Structured diff data
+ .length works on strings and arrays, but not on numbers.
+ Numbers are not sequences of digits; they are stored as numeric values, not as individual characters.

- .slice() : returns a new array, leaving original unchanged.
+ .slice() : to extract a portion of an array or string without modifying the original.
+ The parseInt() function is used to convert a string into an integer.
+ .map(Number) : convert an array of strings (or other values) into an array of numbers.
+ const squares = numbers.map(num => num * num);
---
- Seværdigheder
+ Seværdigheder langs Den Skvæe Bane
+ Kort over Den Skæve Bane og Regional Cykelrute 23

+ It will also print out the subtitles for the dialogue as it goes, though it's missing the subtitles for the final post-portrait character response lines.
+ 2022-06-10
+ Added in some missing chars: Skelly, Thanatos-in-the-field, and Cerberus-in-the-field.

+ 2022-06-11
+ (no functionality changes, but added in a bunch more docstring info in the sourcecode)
==
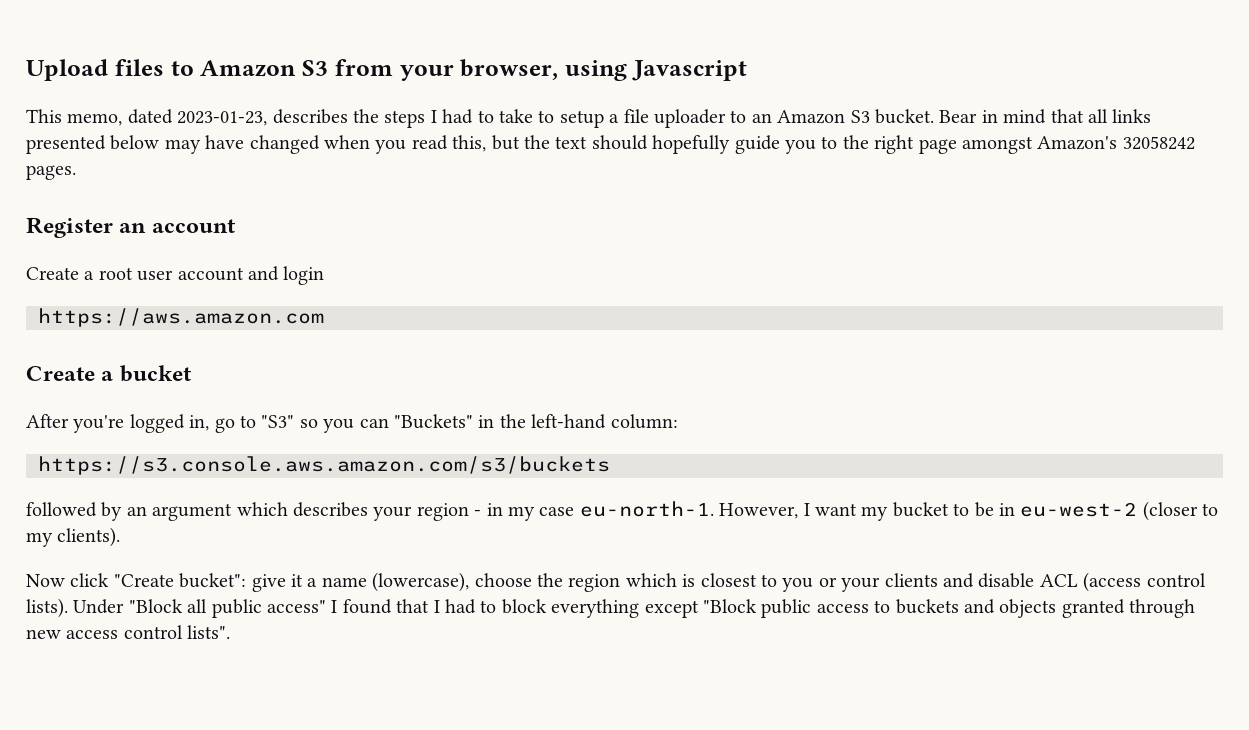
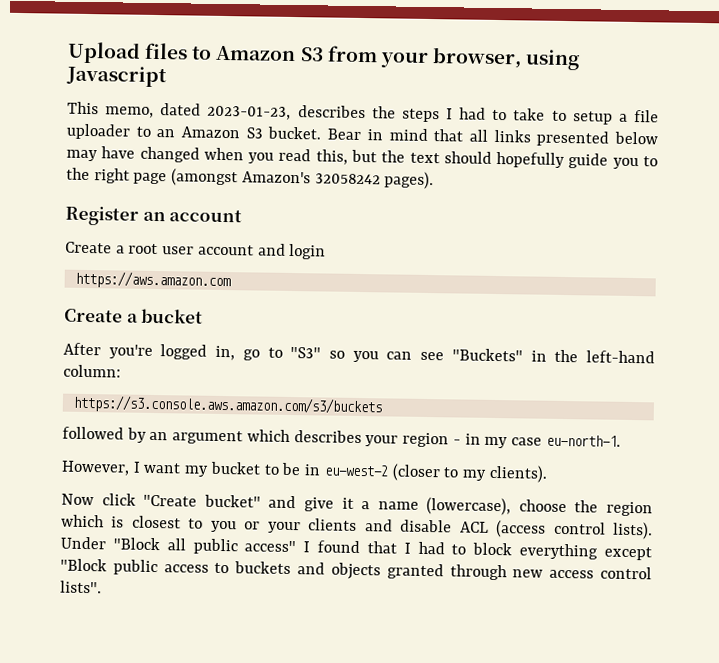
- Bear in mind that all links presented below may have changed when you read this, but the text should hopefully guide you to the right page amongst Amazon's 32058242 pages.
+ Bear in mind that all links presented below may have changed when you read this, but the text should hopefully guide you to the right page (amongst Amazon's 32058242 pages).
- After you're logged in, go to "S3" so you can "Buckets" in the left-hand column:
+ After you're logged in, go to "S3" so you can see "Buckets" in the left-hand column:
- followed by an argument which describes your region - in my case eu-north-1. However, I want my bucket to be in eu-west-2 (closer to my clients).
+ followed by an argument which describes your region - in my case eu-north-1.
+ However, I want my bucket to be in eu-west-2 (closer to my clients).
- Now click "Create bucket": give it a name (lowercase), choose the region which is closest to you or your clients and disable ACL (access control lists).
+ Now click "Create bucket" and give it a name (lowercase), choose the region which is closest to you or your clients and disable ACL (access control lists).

**WHAT IS NEEDED**
Above are the entries. Output exactly the lines beginning with the line that has "Regional Cykelrute 23" and ending with the line that has "in the sourcecode)".

**ANSWER BOX**
+ Kort over Den Skæve Bane og Regional Cykelrute 23

+ It will also print out the subtitles for the dialogue as it goes, though it's missing the subtitles for the final post-portrait character response lines.
+ 2022-06-10
+ Added in some missing chars: Skelly, Thanatos-in-the-field, and Cerberus-in-the-field.

+ 2022-06-11
+ (no functionality changes, but added in a bunch more docstring info in the sourcecode)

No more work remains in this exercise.